Put simply, I don't believe its million-plus views come purely from Oreimo fans, or from people deep in the trenches who find references to weird anime to be inherently funny. I believe the views are there because of a far simpler, far more effective joke in play: the contrast between a song as bubbly as Oreimo's opening theme irony, and the vocals of E.G.G.M.A.N. and the character its attached to, is simply very funny. The original E.G.G.M.A.N. is sort of an industrial rock "anthem", where the titular doctor celebrates and glorifies his own destructive goals in a theatrical, self-aggrandizing, yet still aggressive way - an aggression that feels as if it disappears entirely without the track's original instrumentation. An aggression that, with the instrumentation replaced with the sugary sweetness of irony, turns into something purely theatrical, like a performance from a School Idol, a performance from the heart - which, given who Dr. Eggman is as a character, is obviously a very funny mental image. Pikmin Park was listed as one of the classic Season 1 rips above for good reason - it, too, plays on this same sort of contrast in songs used for a mental image that's simply too good not to get a chuckle out of.
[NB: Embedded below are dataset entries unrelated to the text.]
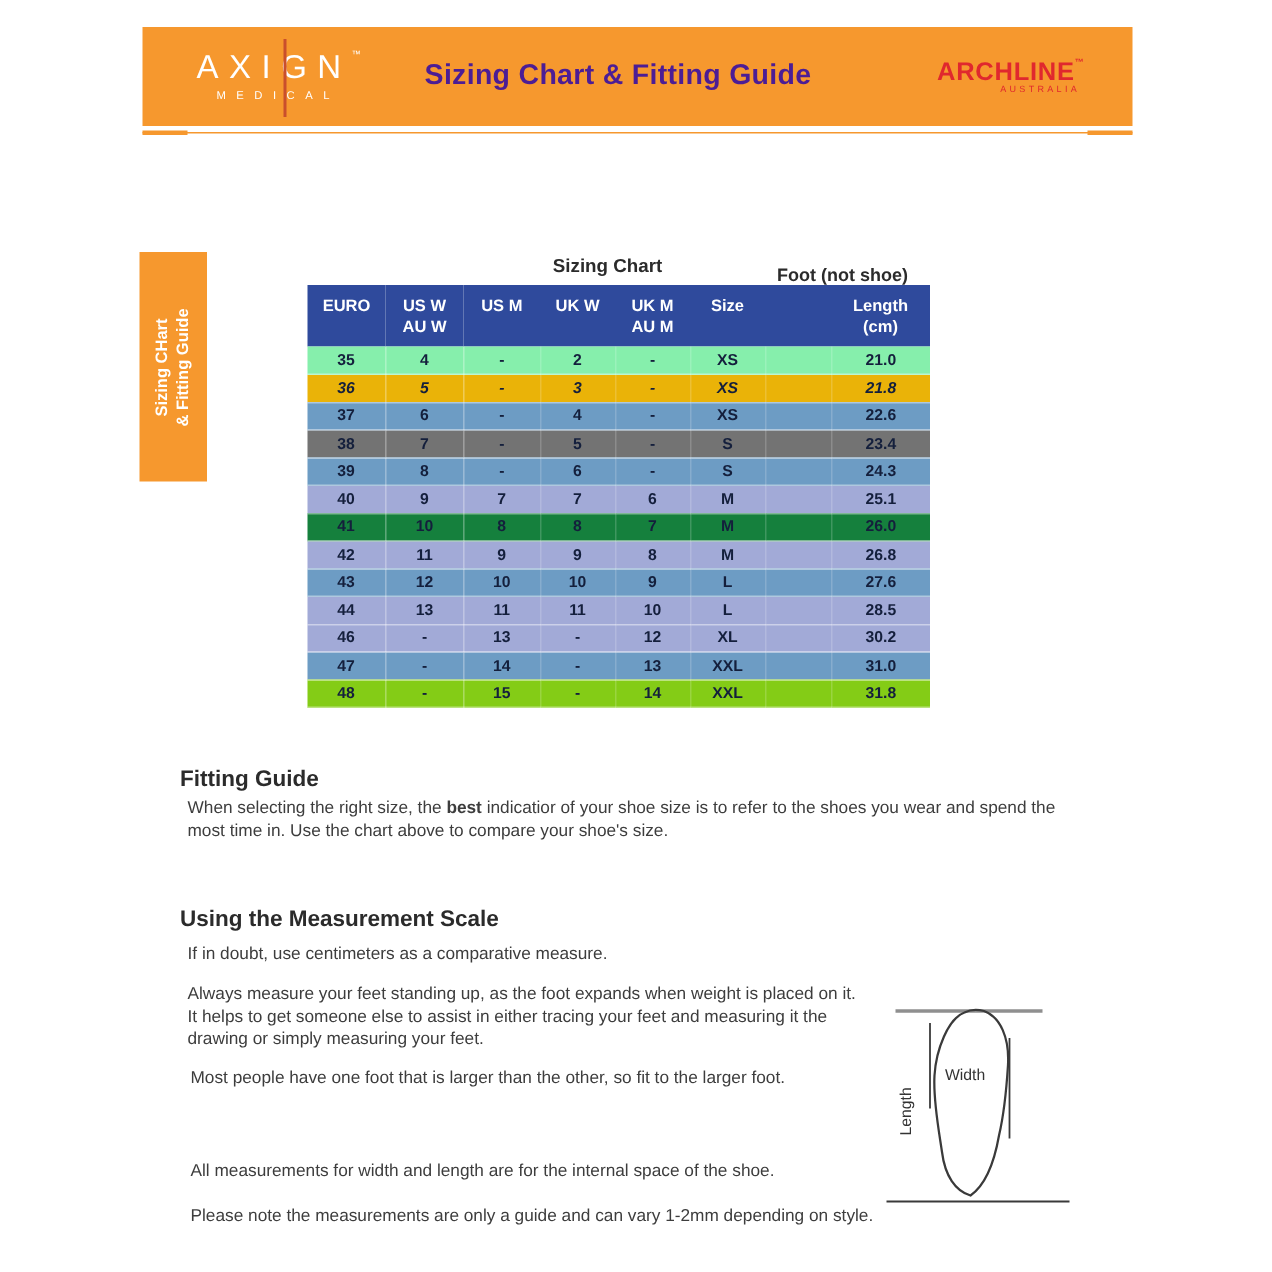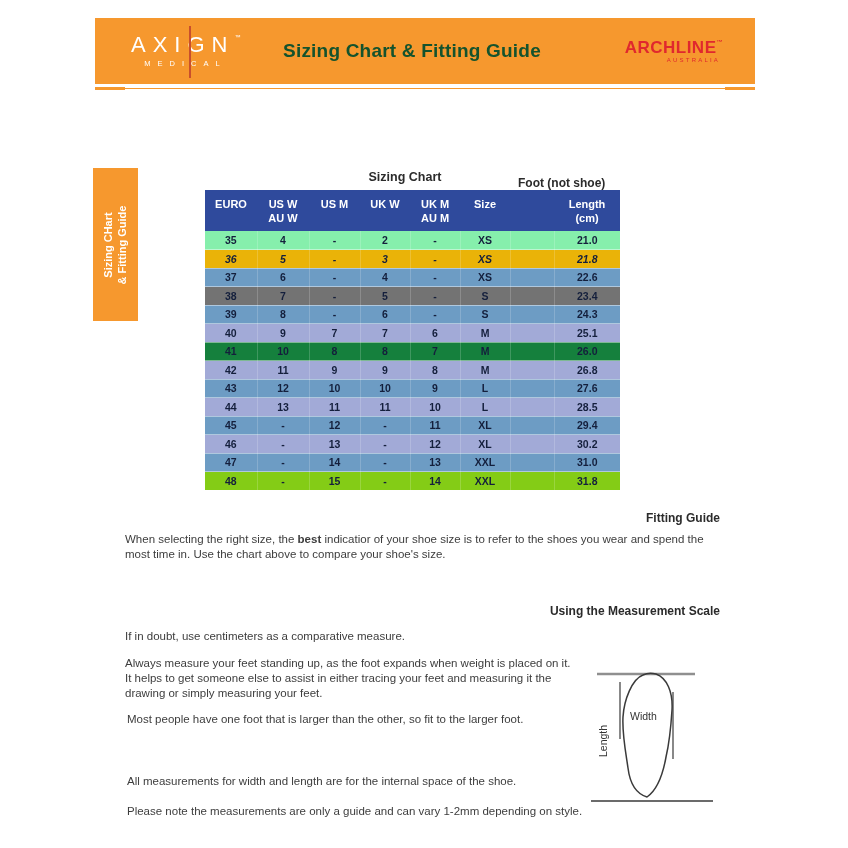--- a/index.html
+++ b/index.html
@@ -25,7 +25,7 @@
   .axign-sub { font-size:7.5px; letter-spacing:7px; margin-top:3px; margin-left:5px; }
   .axign-line { position:absolute; left:62px; top:-8px; bottom:-10px; width:2px; background:#C94F2C; }
 
-  .banner-title { color:#14532d; font-size:19px; font-weight:bold; letter-spacing:0.2px; margin-left:-18px; }
+  .banner-title { color:#4c1d95; font-size:19px; font-weight:bold; letter-spacing:0.2px; margin-left:-18px; }
 
   .archline-logo { text-align:right; color:#E0282E; width:120px; }
   .archline-name { font-size:17px; font-weight:bold; letter-spacing:0.5px; line-height:1; }

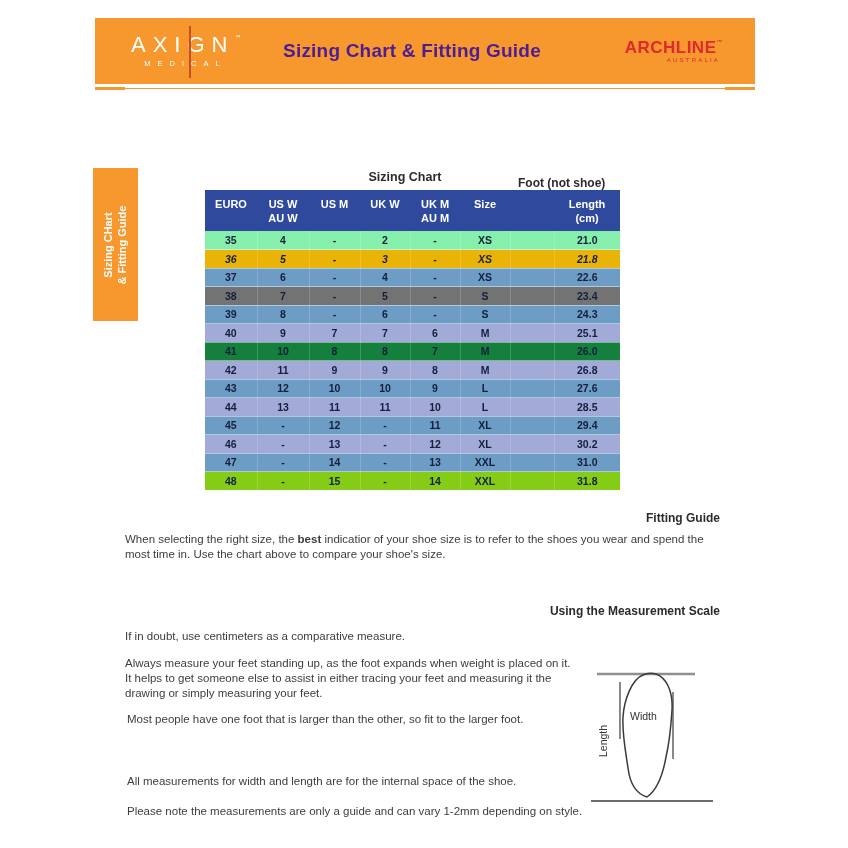--- a/index.html
+++ b/index.html
@@ -250,16 +250,6 @@
           <td></td>
           <td>28.5</td>
         </tr>
-        <tr style="background: rgb(109, 156, 196);">
-          <td>45</td>
-          <td>-</td>
-          <td>12</td>
-          <td>-</td>
-          <td>11</td>
-          <td>XL</td>
-          <td></td>
-          <td>29.4</td>
-        </tr>
         <tr style="background: rgb(162, 170, 215);">
           <td>46</td>
           <td>-</td>

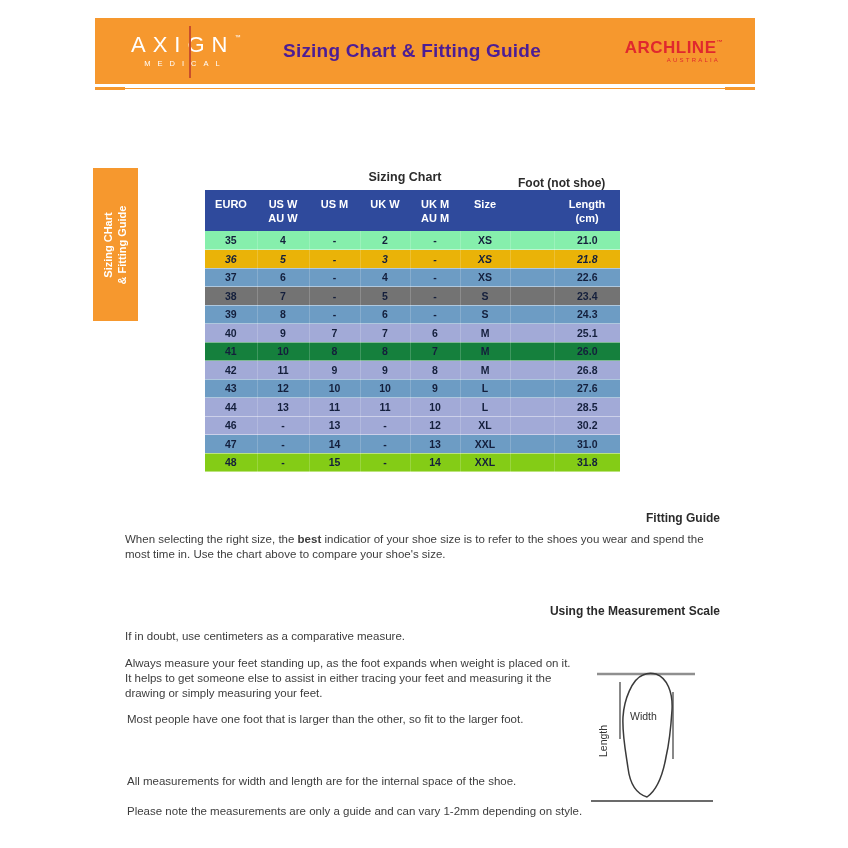--- a/index.html
+++ b/index.html
@@ -70,7 +70,7 @@
   table.sizing td:last-child { border-right:none; }
 
   
-  .h-center { position:absolute; text-align:right; font-size:12px; font-weight:bold; color:#2b2b2b; }
+  .h-center { position:absolute; text-align:left; font-size:15px; font-weight:bold; color:#2b2b2b; }
   .para { position:absolute; font-size:11.5px; line-height:15px; color:#3d3d3d; }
Thing is, while Stickerbrush State of Mind was fondly remembered for just how much of a genuine banger it was, while Pikmin Park is considered a classic due purely to how well its joke works, I believe My Dr. Eggman Can't Be This Evil! succeeds above both of them due to mastering both sides of the coin. It's already very funny as a concept due to the contrast in songs used, yet a similar BPM and excellent mashup work by Smoky makes the rip an incredibly fun rip to just listen to as a good piece of music, vocals and instrumentation working in harmony far better than they probably should. It is, in that sense, a shining example of SiIvaGunner's biggest strength, the ability to make its viewers smile both from its jokes and from the surprise of hearing good music. It's the perfect harmonization of two jokes, preserving the strengths of E.G.G.M.A.N's vocals whilst using every piece of irony possible to highlight this new cutesy feel - a deceptively simple joke executed perfectly, transcending the dicey origins of its conception and becoming far funnier in a completely different way.